Wherever pictures appear in the listing below, leave them out, and copy exactly, and only, everything from the line with "text: 上政府颁发的见义勇为荣誉证书 ->" down to the line with "color: #404040 ->".

——

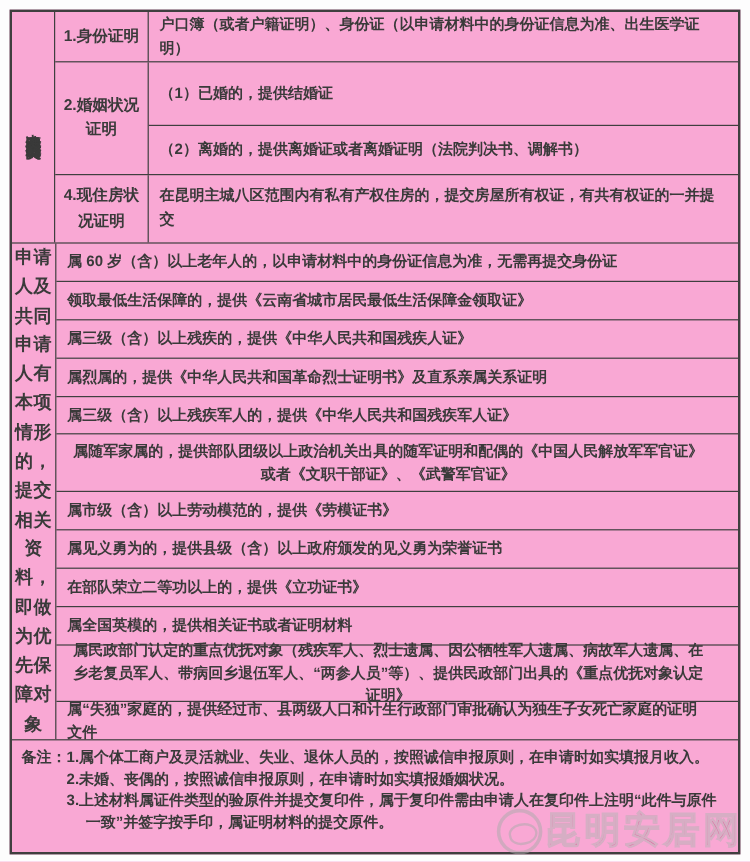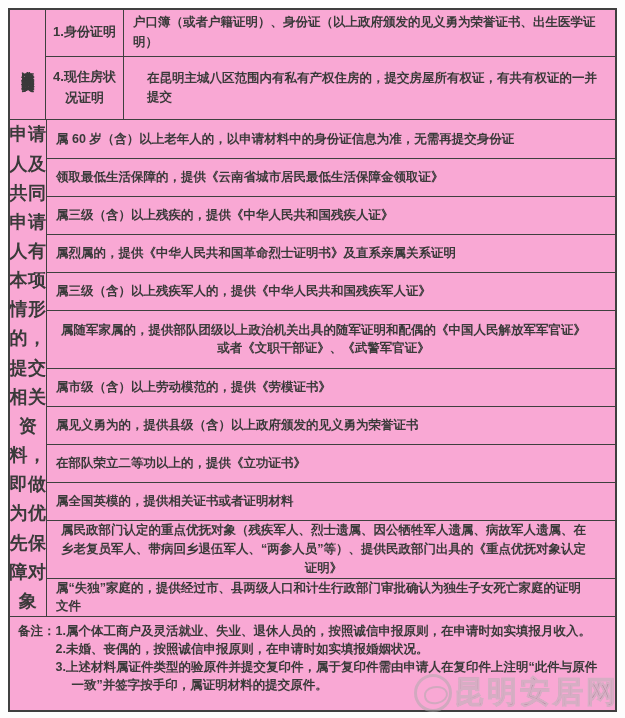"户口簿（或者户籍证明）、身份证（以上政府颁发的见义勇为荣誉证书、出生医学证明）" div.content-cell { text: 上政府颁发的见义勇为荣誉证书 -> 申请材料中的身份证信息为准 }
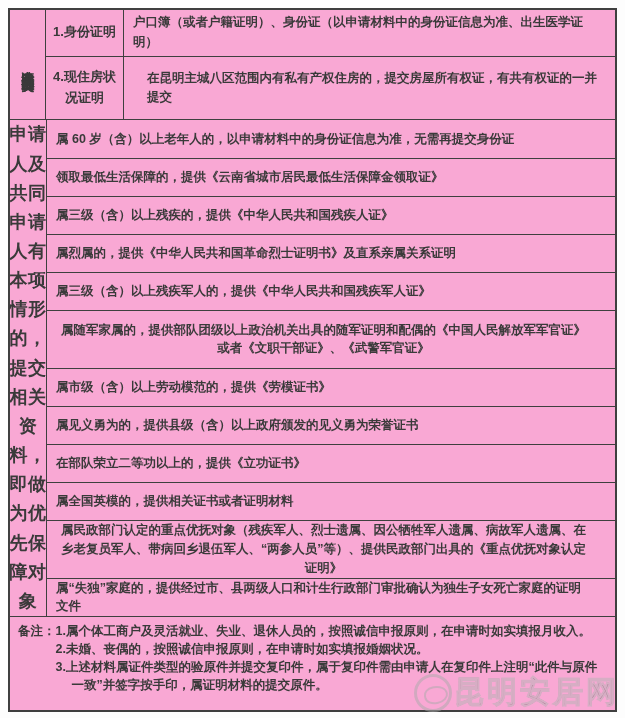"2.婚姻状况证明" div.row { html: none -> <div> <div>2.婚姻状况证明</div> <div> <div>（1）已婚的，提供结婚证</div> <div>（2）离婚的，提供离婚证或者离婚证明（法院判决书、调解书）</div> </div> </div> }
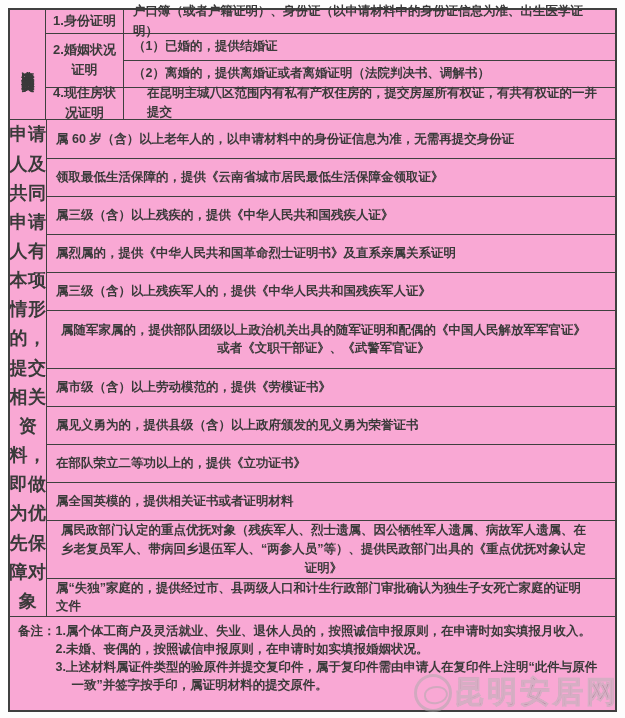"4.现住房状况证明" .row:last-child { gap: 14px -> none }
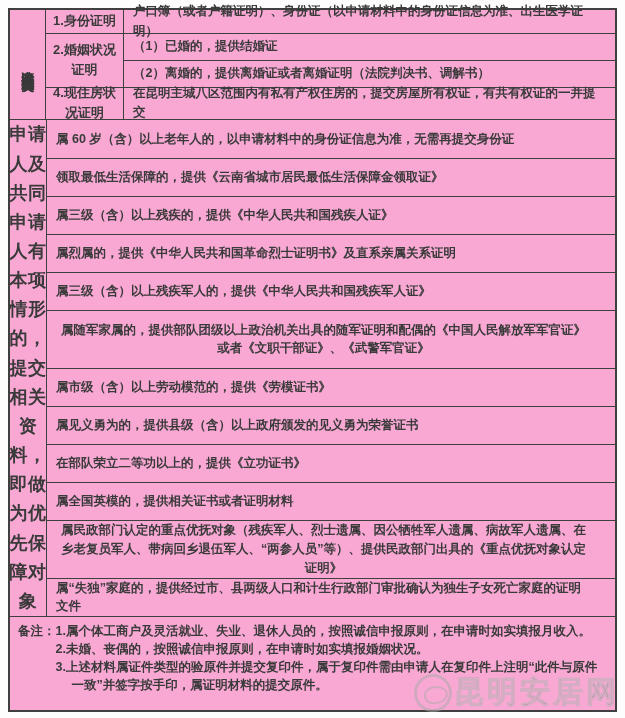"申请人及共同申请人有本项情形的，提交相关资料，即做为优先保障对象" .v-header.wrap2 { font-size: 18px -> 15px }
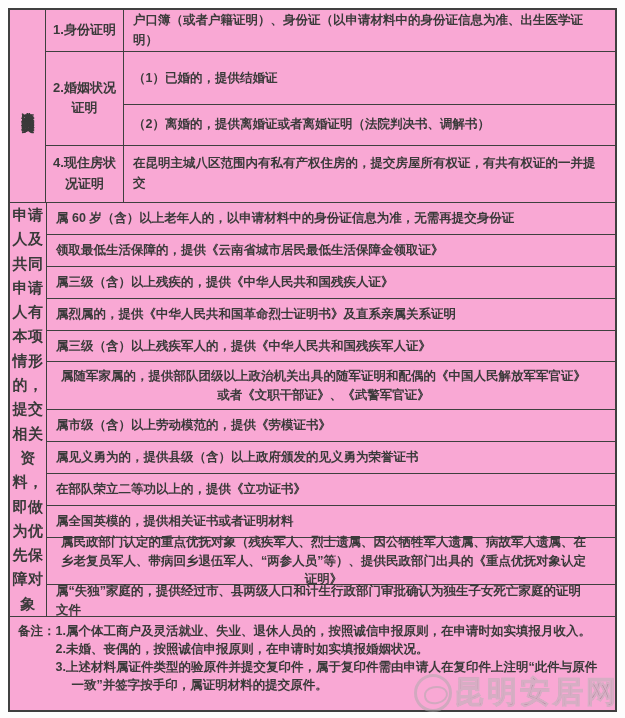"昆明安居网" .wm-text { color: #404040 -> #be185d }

——

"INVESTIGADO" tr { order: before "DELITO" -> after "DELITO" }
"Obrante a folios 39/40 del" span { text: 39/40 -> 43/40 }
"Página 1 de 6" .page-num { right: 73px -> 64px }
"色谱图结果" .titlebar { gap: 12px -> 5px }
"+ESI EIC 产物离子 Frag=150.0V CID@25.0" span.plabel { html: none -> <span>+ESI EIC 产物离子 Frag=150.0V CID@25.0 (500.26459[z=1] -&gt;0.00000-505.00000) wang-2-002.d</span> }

——

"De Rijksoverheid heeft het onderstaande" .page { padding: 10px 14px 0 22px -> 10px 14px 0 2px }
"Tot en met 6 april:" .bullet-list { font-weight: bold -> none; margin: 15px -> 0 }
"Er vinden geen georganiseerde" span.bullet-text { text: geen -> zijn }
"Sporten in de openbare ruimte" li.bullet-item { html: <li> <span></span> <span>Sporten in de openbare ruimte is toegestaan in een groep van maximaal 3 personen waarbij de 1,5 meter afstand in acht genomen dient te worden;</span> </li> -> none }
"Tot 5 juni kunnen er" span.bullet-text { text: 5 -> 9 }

——

**Task result:**
"户口簿（或者户籍证明）、身份证（以上政府颁发的见义勇为荣誉证书、出生医学证明）" div.content-cell { text: 上政府颁发的见义勇为荣誉证书 -> 申请材料中的身份证信息为准 }
"2.婚姻状况证明" div.row { html: none -> <div> <div>2.婚姻状况证明</div> <div> <div>（1）已婚的，提供结婚证</div> <div>（2）离婚的，提供离婚证或者离婚证明（法院判决书、调解书）</div> </div> </div> }
"4.现住房状况证明" .row:last-child { gap: 14px -> none }
"申请人及共同申请人有本项情形的，提交相关资料，即做为优先保障对象" .v-header.wrap2 { font-size: 18px -> 15px }
"昆明安居网" .wm-text { color: #404040 -> #be185d }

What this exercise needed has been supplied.